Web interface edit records
-- Opening Marker --

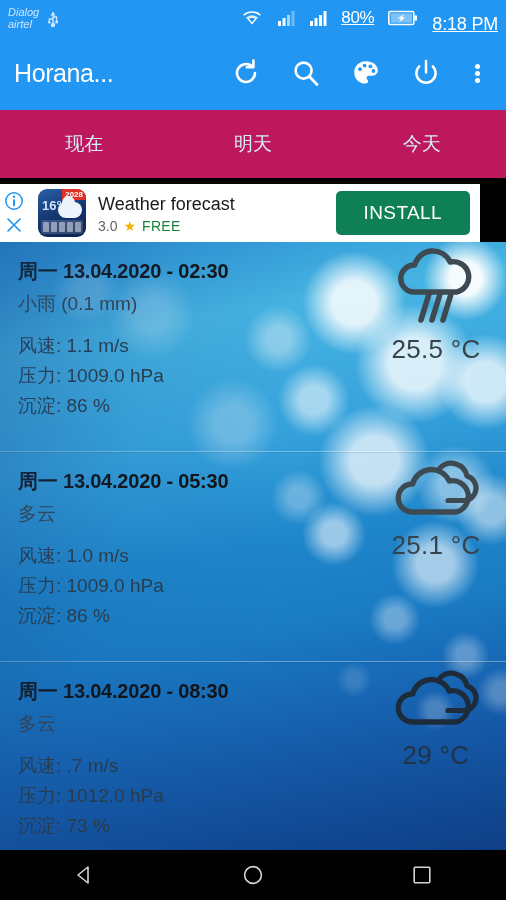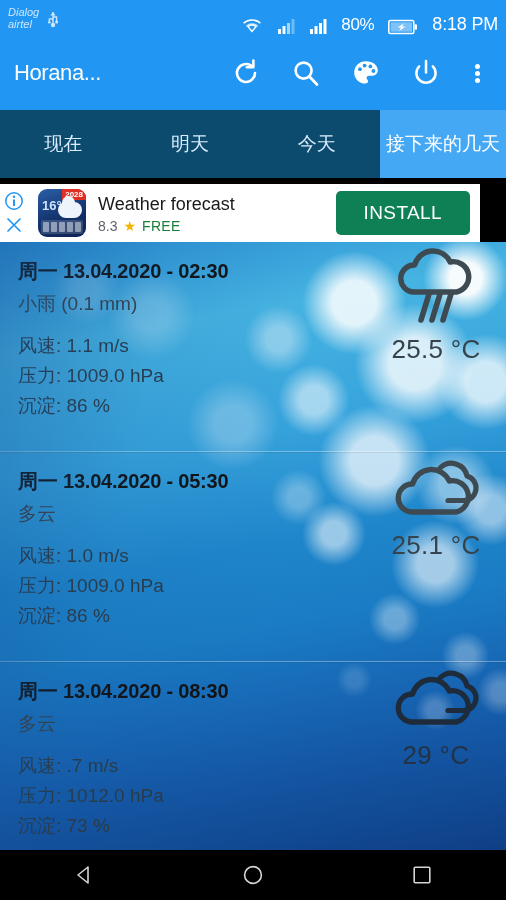"80%" .sb-right { align-items: flex-end -> center; text-decoration: none -> underline }
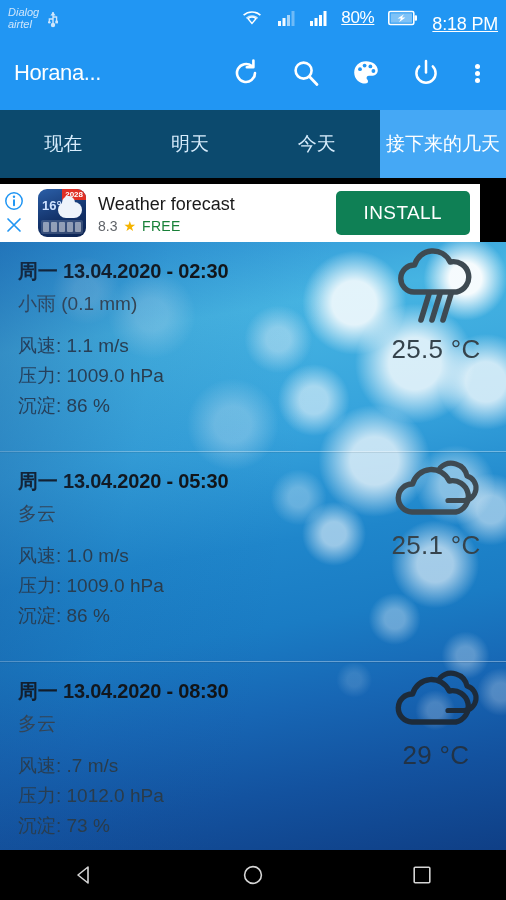"Horana..." .app-title { font-size: 22px -> 25px }
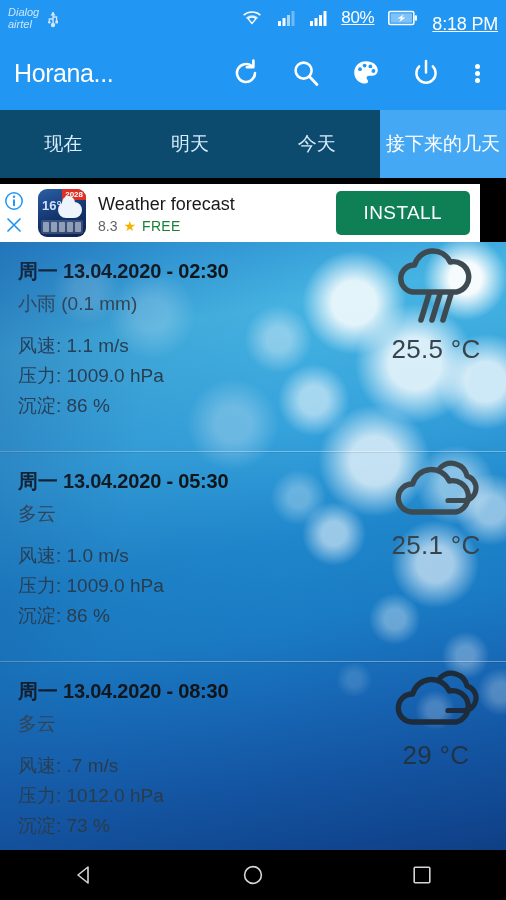"现在" .tabs { background: #0c4a6e -> #be185d }
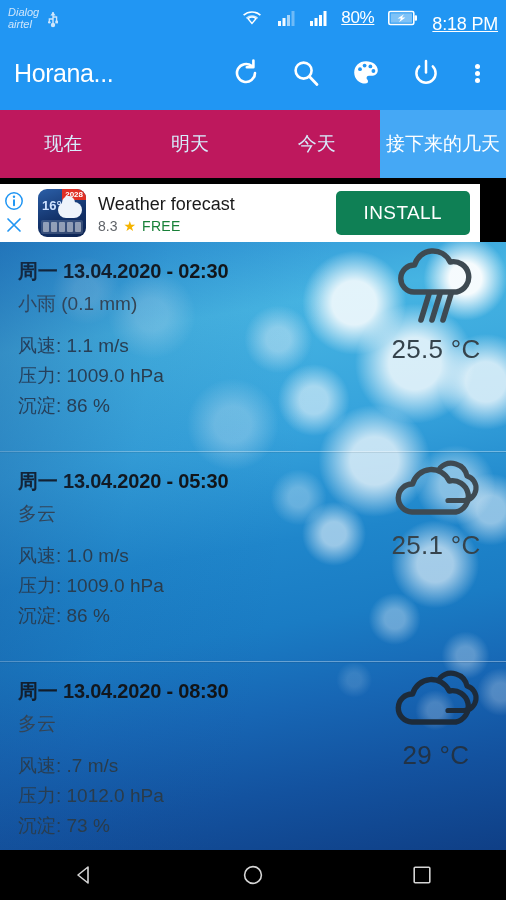"接下来的几天" div.tab { html: <div>接下来的几天</div> -> none }
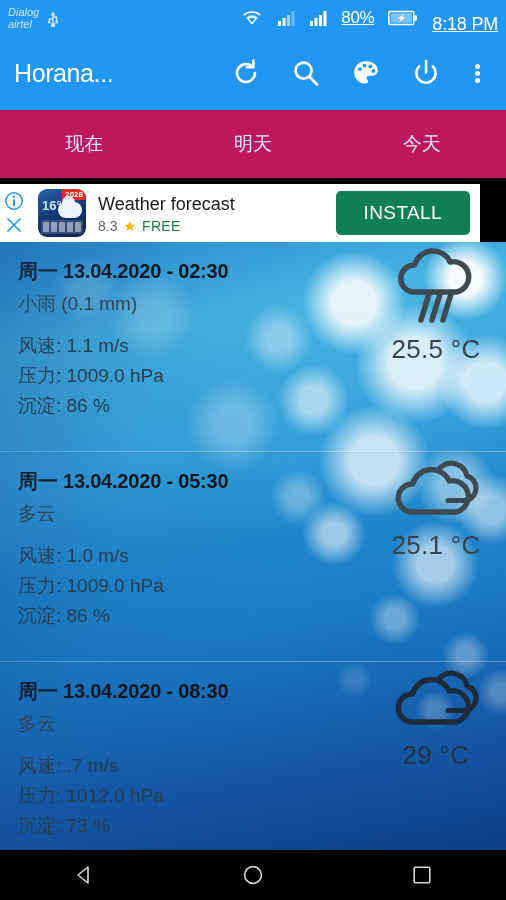"8.3" span.ad-rating { text: 8.3 -> 3.0 }
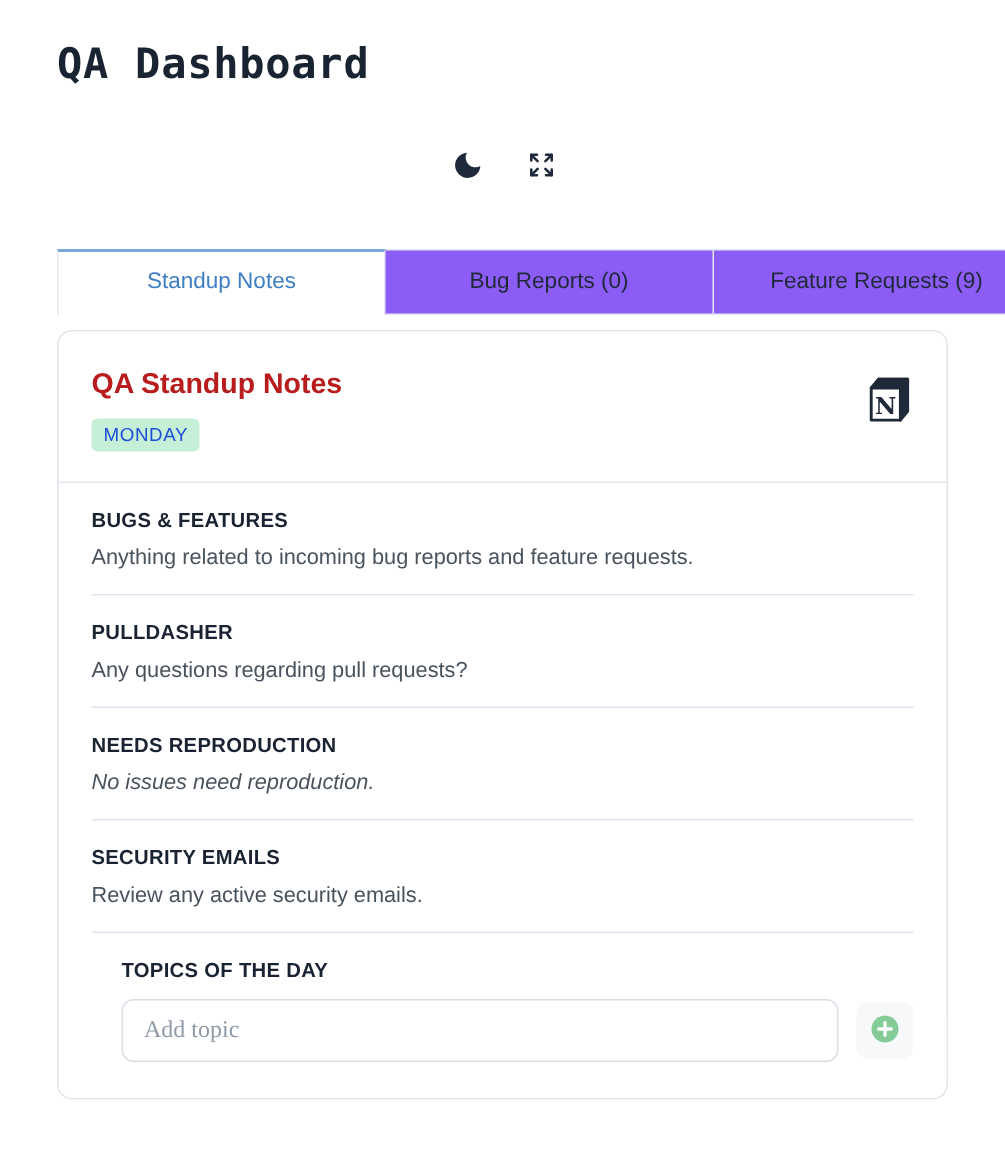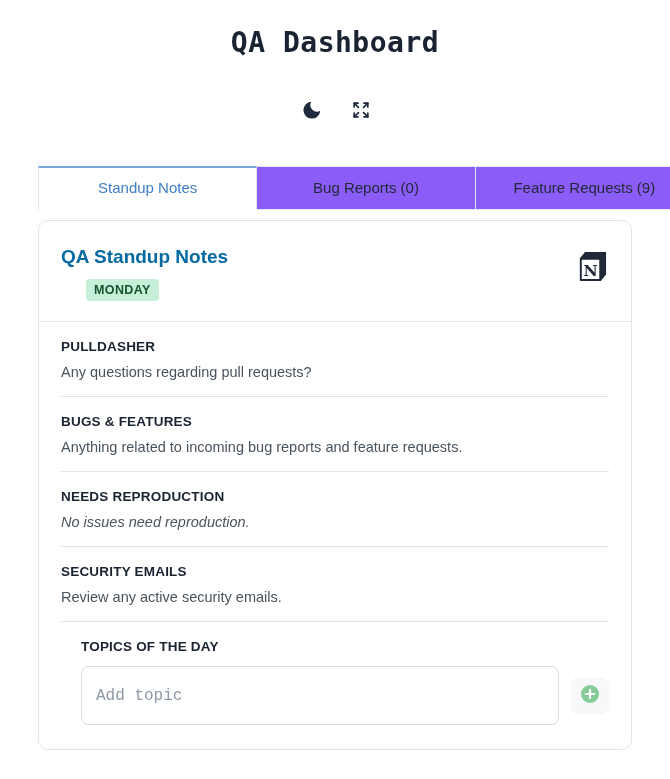"QA Dashboard" .page-title { text-align: center -> left }
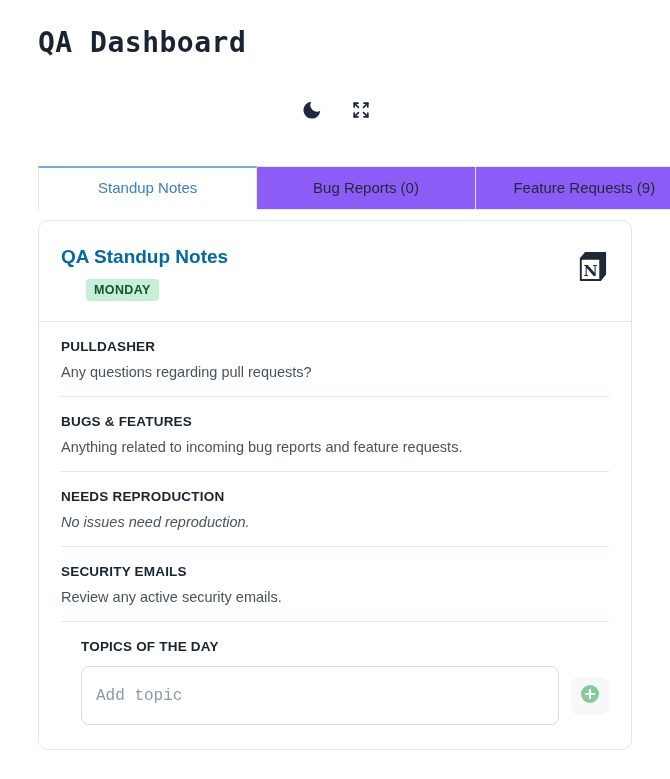"QA Standup Notes" .card-title { color: #0369a1 -> #b91c1c }
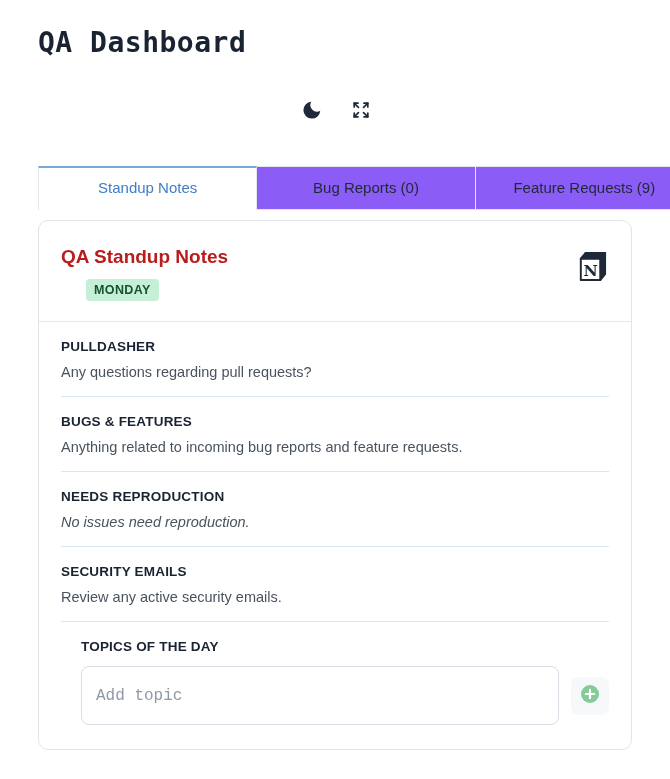"MONDAY" .badge { color: #14532d -> #1d4ed8; font-weight: 700 -> 400; margin-left: 25px -> none }
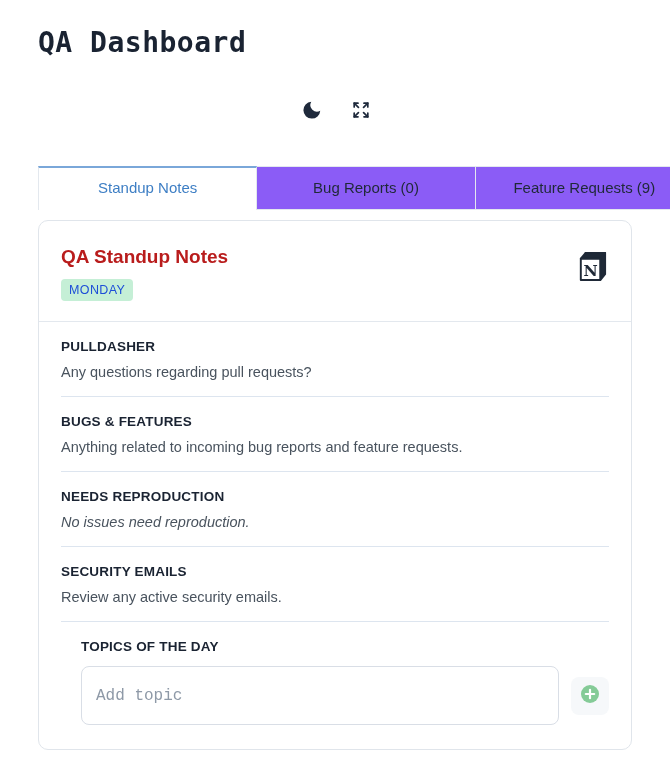"PULLDASHER" div.section { order: before "BUGS & FEATURES" -> after "BUGS & FEATURES" }
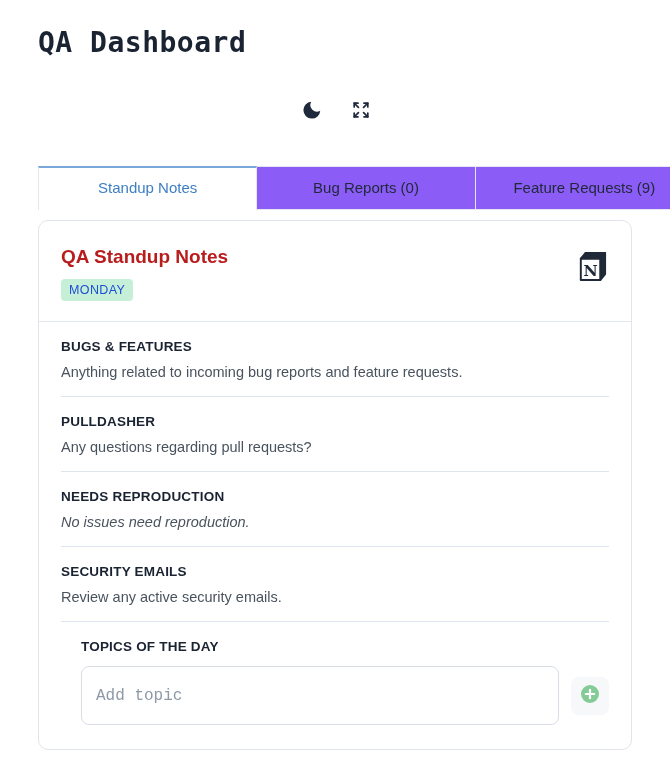"Add topic" .topic-input { font-family: Liberation Mono, monospace -> Liberation Serif, serif; height: 59px -> 42px }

-- Closing Marker --

Problem: Write out each line exactly, from the one containing "text-align: center ->" through the end of the entries, and skip the pictures.

Exercise solution:
"QA Dashboard" .page-title { text-align: center -> left }
"QA Standup Notes" .card-title { color: #0369a1 -> #b91c1c }
"MONDAY" .badge { color: #14532d -> #1d4ed8; font-weight: 700 -> 400; margin-left: 25px -> none }
"PULLDASHER" div.section { order: before "BUGS & FEATURES" -> after "BUGS & FEATURES" }
"Add topic" .topic-input { font-family: Liberation Mono, monospace -> Liberation Serif, serif; height: 59px -> 42px }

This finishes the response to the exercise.